Before walking thru the code, a word about some of the choices I’ve made:

  • I used TypeScript with React to help me avoid the dumbest mistakes with the code. More info about TypeScript in React here.
  • I'm using a home automation voice interface defined in Speechly’s SAL syntax and pre-deployed so we can just use it in the following code. More about that here.
  • Some implicit styling is visible in some of the snippets. A reminder from my StyledComponents experiments, but without the dependency...

Rendering the app

The main render function is probably pretty much what you’d expect it to be in a React app. The whole of the app is wrapped in a <SpeechProvider> which connects to the Speechly cloud services and enables speech-to-text for any contained component. The appId points to a pre-configured voice interface that defines the keywords and phrases you can use in this app.

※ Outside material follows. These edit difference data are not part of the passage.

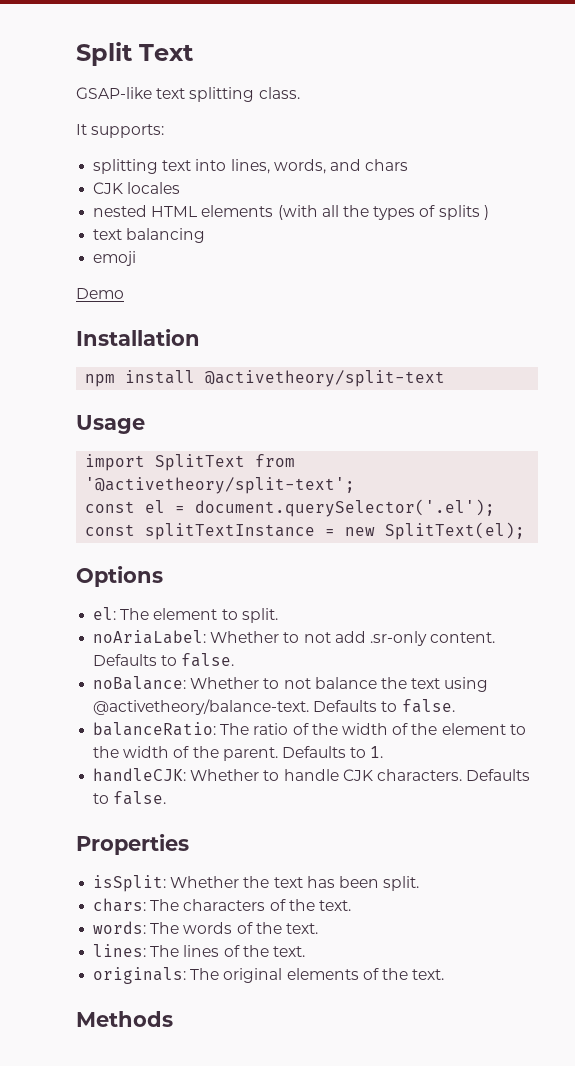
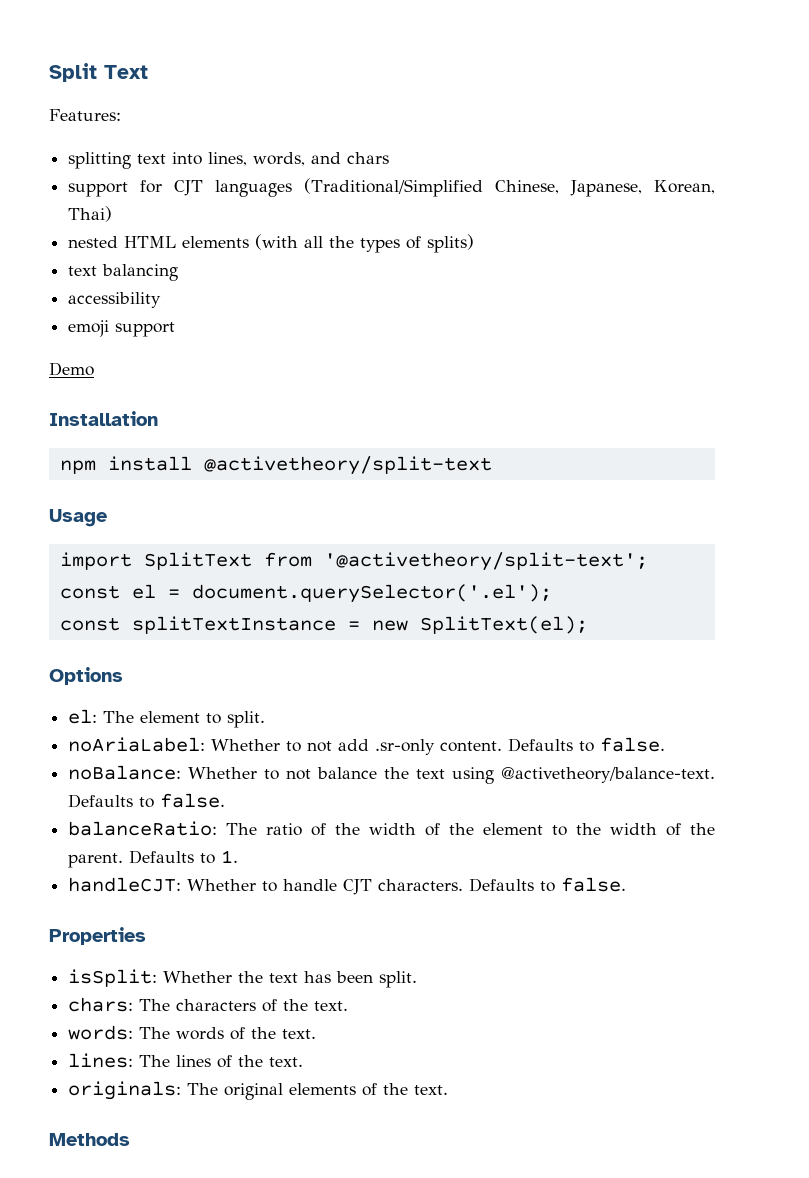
- GSAP-like text splitting class.
- It supports:
+ Features:
- CJK locales
+ support for CJT languages (Traditional/Simplified Chinese, Japanese, Korean, Thai)
- nested HTML elements (with all the types of splits )
+ nested HTML elements (with all the types of splits)
+ accessibility
- emoji
+ emoji support
- handleCJK: Whether to handle CJK characters.
+ handleCJT: Whether to handle CJT characters.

export default function App() {
  return (
    <div className="App">
      <SpeechProvider
        appId="a14e42a3-917e-4a57-81f7-7433ec71abad"
        language="en-US"
      >
        <BigTranscriptContainer>
          <BigTranscript />
        </BigTranscriptContainer>
        <SpeechlyApp />
        <PushToTalkButtonContainer>
          <PushToTalkButton captureKey=" " />
        </PushToTalkButtonContainer>
      </SpeechProvider>
    </div>
  );
}

Data model for the app state

The app has a monolithic state object (think of a React/Redux store). The data model is just a collection of rooms with device states in them. It’s worth noting that the names match those of the entities defined in the voice interface configuration mentioned above. This way the entities returned by the speech-to-text API are easy to connect with the model.

const DefaultAppState = {
  rooms: {
    'living room': {
      radio: false,
      television: false,
      lights: false,
    },
    bedroom: {
      radio: false,
      lights: false,
    },
    kitchen: {
      radio: false,
      lights: false,
    },
  },
};

Interpreting the speech segment

The details of the state manipulation logic reside in alterAppState, which takes the segment and last “stable” appstate and returns a new app state object with segment information reflected on it.

selectedRoom and selectedDevice are used to highlight the objects the user talks in the user interface.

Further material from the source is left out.